• _WHAT IS REQUIRED_: Every line in the data below that includes "using" belongs in the answer, copied as it stands.

[Start of Attachment]

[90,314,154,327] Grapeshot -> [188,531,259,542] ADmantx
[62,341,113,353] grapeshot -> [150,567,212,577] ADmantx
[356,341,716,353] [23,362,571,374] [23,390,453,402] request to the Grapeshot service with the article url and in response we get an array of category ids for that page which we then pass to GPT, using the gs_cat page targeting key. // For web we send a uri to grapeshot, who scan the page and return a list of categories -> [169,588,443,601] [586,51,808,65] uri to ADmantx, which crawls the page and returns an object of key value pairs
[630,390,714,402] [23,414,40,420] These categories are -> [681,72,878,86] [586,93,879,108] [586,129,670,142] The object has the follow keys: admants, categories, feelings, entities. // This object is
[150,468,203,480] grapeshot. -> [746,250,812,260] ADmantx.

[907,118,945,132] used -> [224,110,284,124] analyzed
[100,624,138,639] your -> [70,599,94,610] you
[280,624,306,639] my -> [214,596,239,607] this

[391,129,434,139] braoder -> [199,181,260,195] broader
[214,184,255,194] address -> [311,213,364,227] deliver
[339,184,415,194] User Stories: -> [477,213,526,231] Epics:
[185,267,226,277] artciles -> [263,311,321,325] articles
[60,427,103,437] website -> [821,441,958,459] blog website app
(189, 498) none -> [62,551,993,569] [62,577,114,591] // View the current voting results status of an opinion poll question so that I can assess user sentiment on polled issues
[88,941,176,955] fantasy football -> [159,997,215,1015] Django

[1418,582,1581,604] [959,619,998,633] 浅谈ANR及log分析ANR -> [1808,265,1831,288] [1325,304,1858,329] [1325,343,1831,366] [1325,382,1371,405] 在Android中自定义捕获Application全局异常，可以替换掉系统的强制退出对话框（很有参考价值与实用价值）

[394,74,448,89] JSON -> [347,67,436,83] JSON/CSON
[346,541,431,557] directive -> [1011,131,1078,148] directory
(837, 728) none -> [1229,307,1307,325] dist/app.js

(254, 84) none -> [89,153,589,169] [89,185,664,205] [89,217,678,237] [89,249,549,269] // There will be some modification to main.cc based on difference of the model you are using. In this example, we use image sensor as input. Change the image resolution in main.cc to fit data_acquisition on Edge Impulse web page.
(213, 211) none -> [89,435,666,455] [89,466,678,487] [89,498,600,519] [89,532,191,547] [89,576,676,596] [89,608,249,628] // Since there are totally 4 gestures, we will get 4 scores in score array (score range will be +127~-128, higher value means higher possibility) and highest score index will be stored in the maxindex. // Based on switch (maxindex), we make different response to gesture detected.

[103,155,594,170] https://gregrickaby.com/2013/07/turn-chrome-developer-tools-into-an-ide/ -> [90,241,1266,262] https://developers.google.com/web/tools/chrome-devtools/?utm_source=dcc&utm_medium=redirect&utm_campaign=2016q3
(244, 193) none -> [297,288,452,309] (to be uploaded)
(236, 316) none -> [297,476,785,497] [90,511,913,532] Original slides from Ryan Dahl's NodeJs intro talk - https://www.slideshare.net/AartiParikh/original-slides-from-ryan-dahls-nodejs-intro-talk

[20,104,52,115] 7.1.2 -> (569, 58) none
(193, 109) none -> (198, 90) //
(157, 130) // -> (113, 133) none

[End of Attachment]

• _TASK RESPONSE_:
[356,341,716,353] [23,362,571,374] [23,390,453,402] request to the Grapeshot service with the article url and in response we get an array of category ids for that page which we then pass to GPT, using the gs_cat page targeting key. // For web we send a uri to grapeshot, who scan the page and return a list of categories -> [169,588,443,601] [586,51,808,65] uri to ADmantx, which crawls the page and returns an object of key value pairs
(254, 84) none -> [89,153,589,169] [89,185,664,205] [89,217,678,237] [89,249,549,269] // There will be some modification to main.cc based on difference of the model you are using. In this example, we use image sensor as input. Change the image resolution in main.cc to fit data_acquisition on Edge Impulse web page.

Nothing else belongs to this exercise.